Given records:

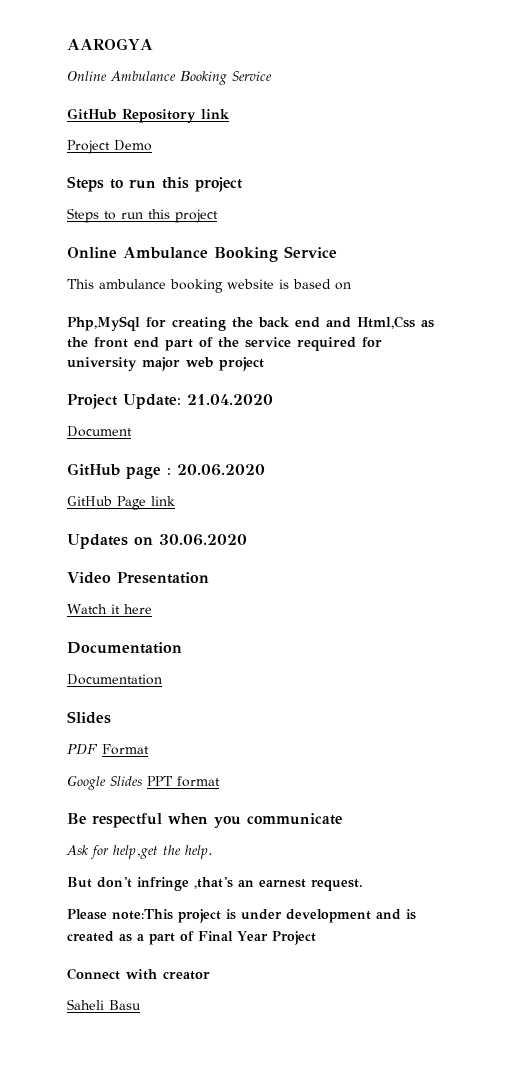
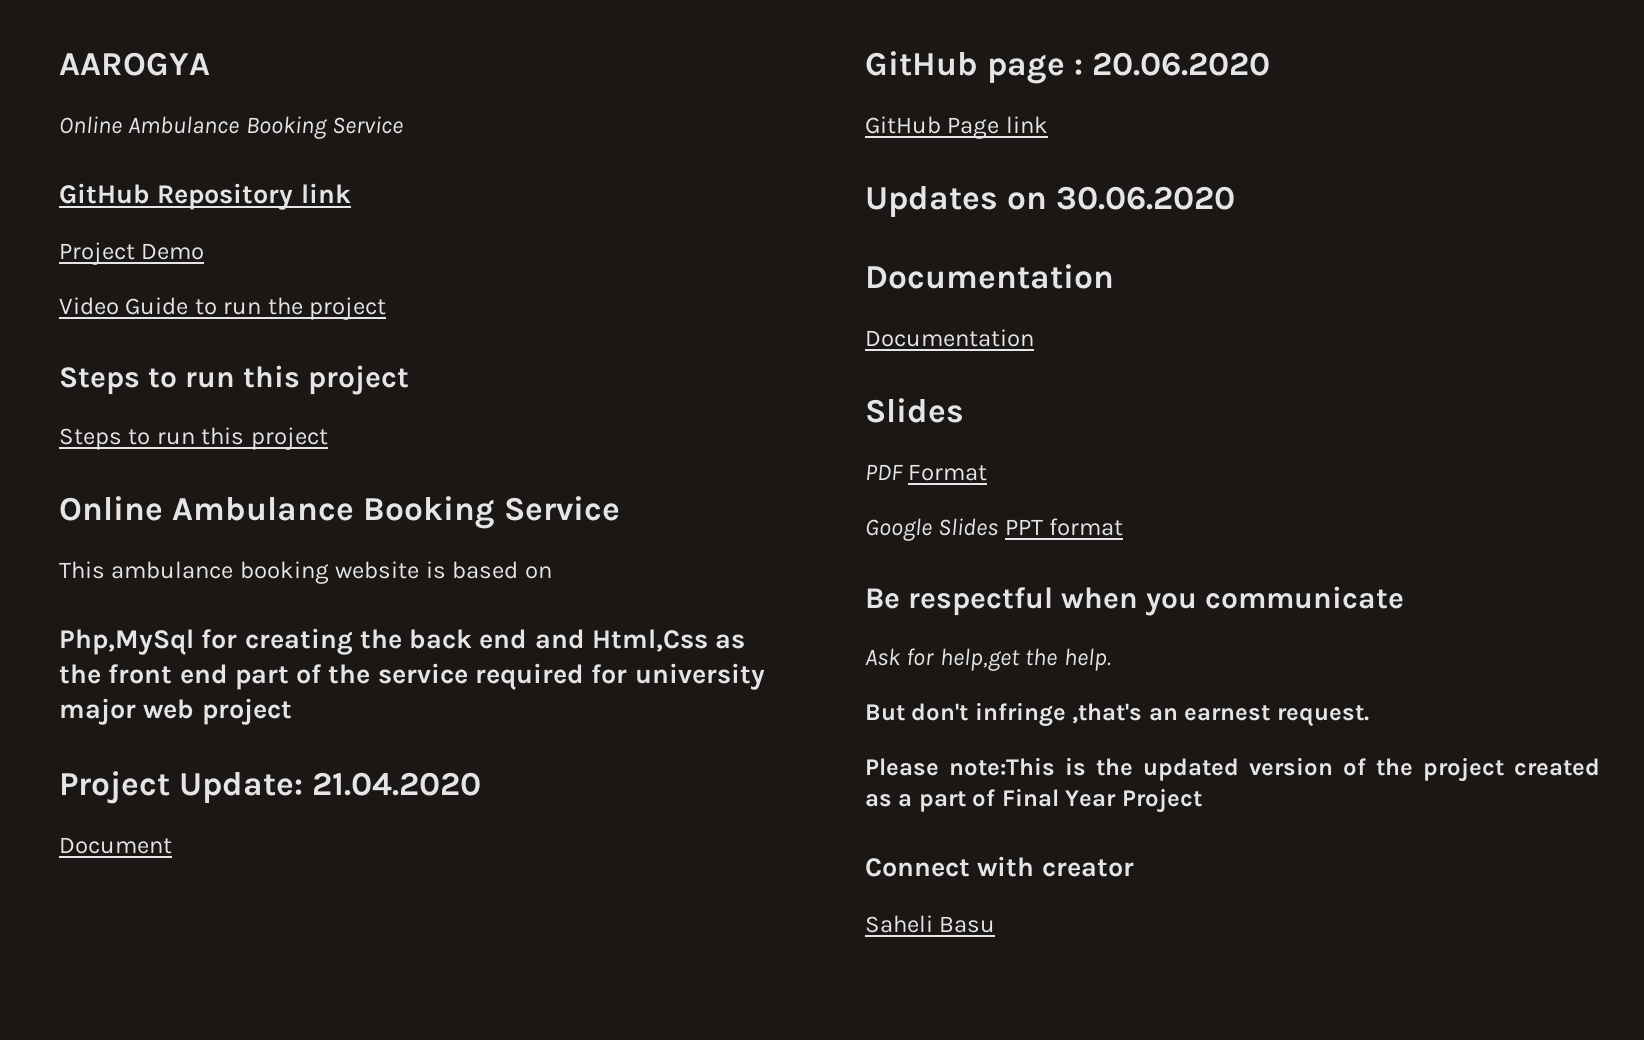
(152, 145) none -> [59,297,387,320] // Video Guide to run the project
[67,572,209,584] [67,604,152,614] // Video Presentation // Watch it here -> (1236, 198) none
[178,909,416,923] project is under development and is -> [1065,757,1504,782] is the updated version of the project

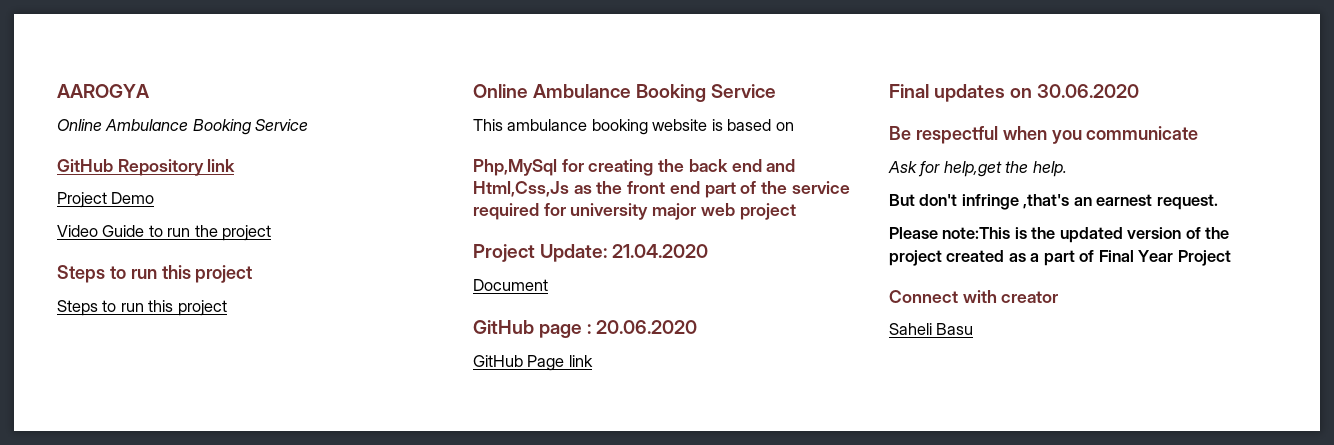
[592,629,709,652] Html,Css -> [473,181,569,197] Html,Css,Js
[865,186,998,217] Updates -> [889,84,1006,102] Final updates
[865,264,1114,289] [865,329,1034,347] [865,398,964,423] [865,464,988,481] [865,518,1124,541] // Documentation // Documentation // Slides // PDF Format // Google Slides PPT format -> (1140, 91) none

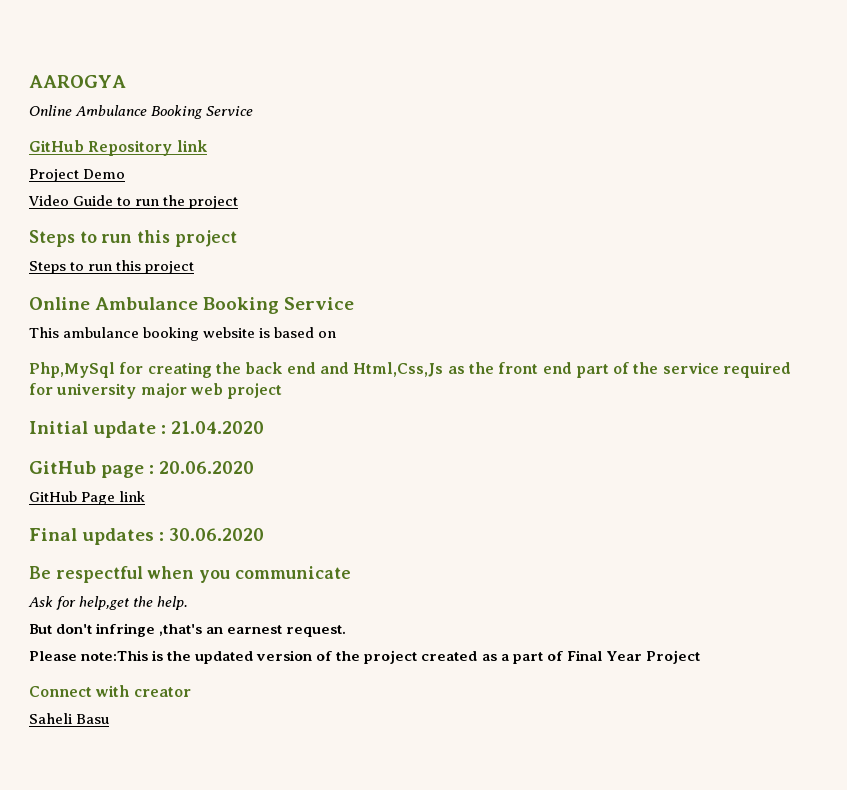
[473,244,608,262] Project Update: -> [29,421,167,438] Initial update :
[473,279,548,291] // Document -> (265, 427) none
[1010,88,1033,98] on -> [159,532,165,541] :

What is expected:
Lines from the one containing "[67,572,209,584] [67,604,152,614] //" through the end of the material above must be reproduced exactly; pictures must not be.

Written solution:
[67,572,209,584] [67,604,152,614] // Video Presentation // Watch it here -> (1236, 198) none
[178,909,416,923] project is under development and is -> [1065,757,1504,782] is the updated version of the project

[592,629,709,652] Html,Css -> [473,181,569,197] Html,Css,Js
[865,186,998,217] Updates -> [889,84,1006,102] Final updates
[865,264,1114,289] [865,329,1034,347] [865,398,964,423] [865,464,988,481] [865,518,1124,541] // Documentation // Documentation // Slides // PDF Format // Google Slides PPT format -> (1140, 91) none

[473,244,608,262] Project Update: -> [29,421,167,438] Initial update :
[473,279,548,291] // Document -> (265, 427) none
[1010,88,1033,98] on -> [159,532,165,541] :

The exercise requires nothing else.